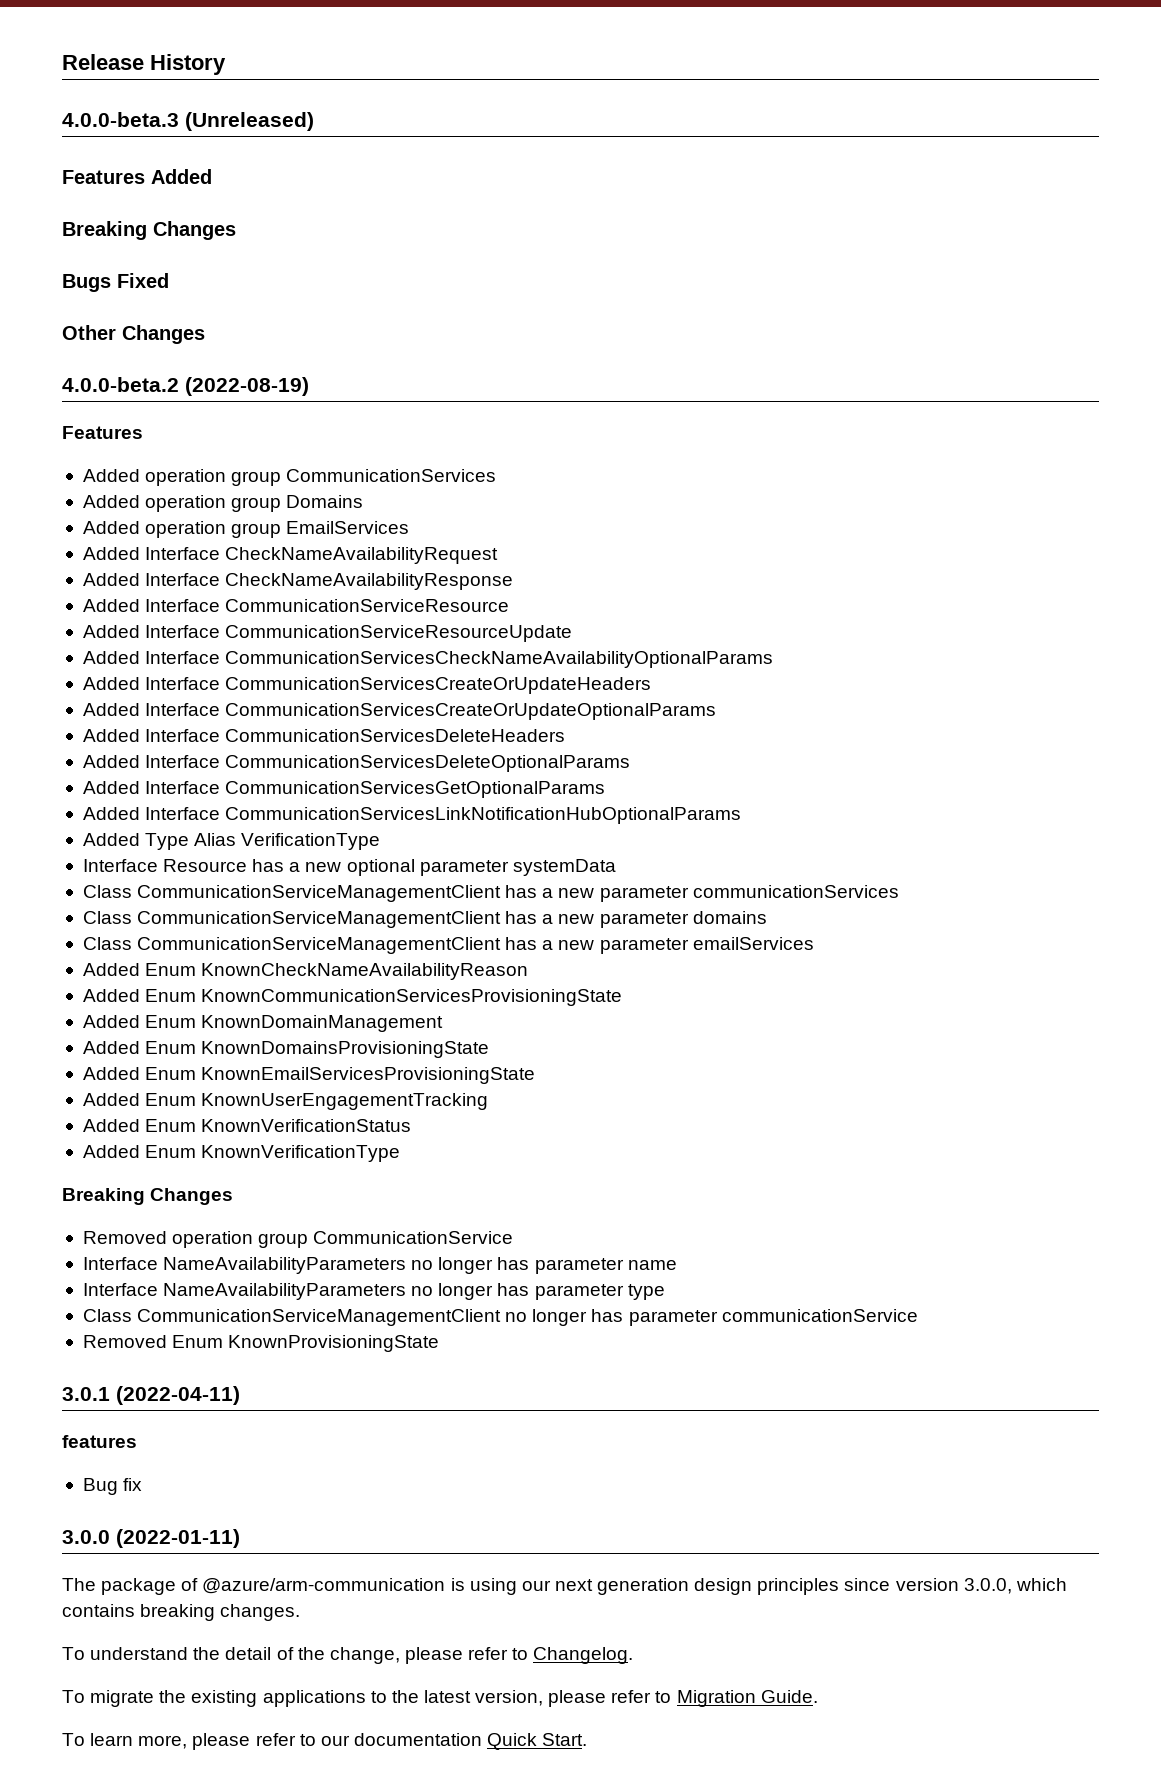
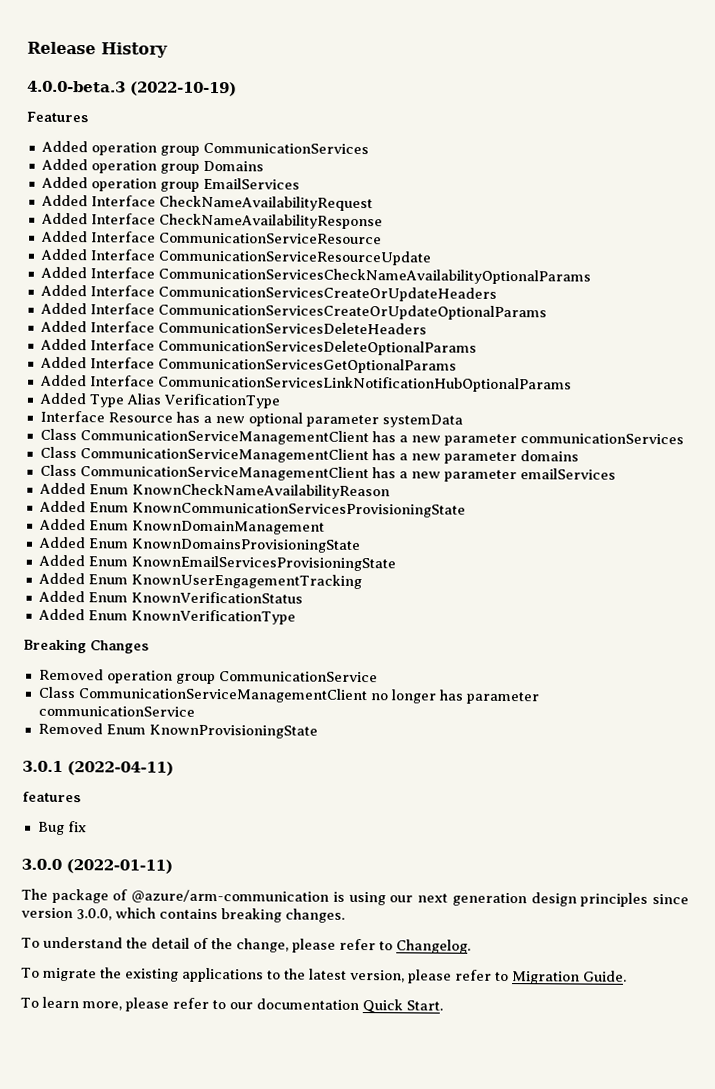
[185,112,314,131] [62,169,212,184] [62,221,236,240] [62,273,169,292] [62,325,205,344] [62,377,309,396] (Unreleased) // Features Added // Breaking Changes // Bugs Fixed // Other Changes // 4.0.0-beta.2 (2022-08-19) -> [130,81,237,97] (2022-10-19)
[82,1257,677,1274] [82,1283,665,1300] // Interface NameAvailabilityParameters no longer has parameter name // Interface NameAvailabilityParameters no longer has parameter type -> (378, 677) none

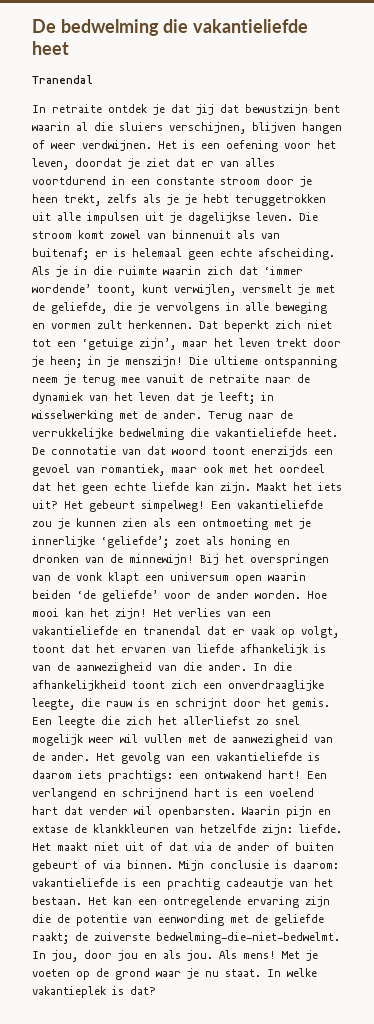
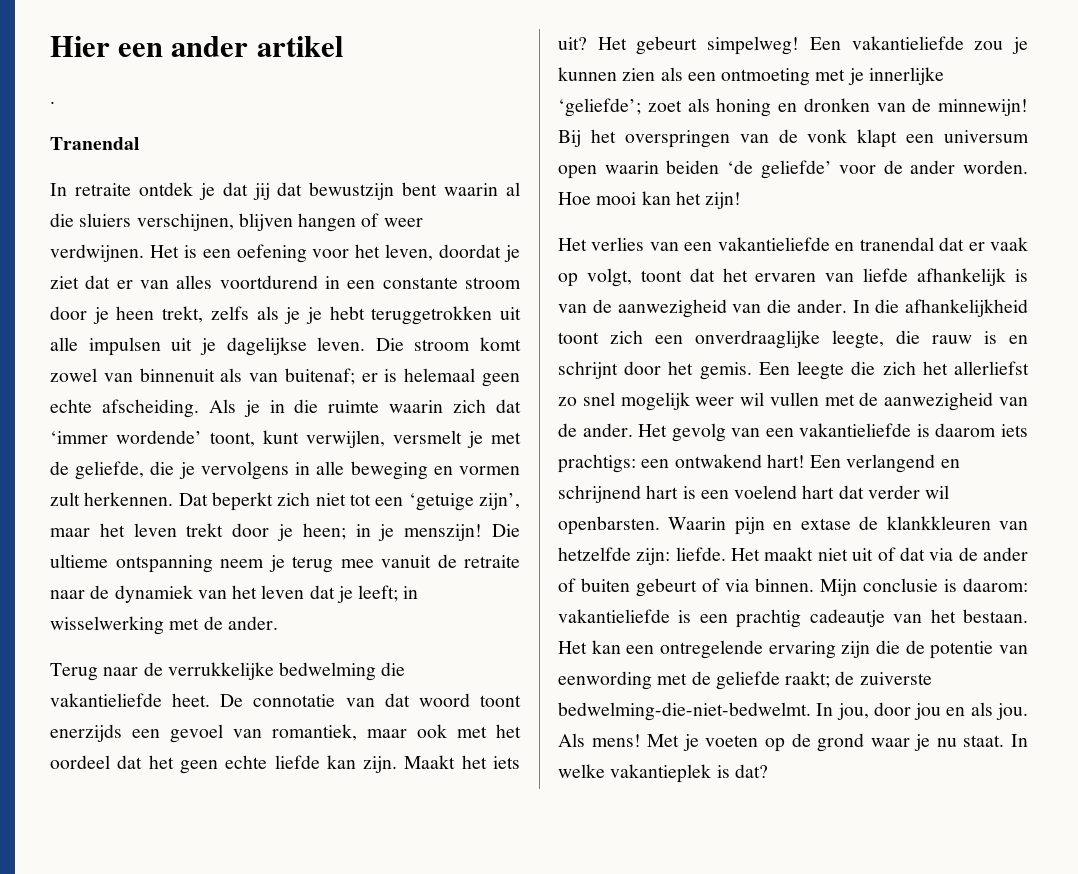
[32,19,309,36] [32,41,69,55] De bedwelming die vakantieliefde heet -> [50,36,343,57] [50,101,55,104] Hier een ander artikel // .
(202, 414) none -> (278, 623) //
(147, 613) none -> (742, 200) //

----------------

▶ Aim of the task
Answer with the exact lines running from the one that contains "[32,19,309,36] [32,41,69,55] De" through the last line of the data. Include no other line.

▶ Result of this exercise
[32,19,309,36] [32,41,69,55] De bedwelming die vakantieliefde heet -> [50,36,343,57] [50,101,55,104] Hier een ander artikel // .
(202, 414) none -> (278, 623) //
(147, 613) none -> (742, 200) //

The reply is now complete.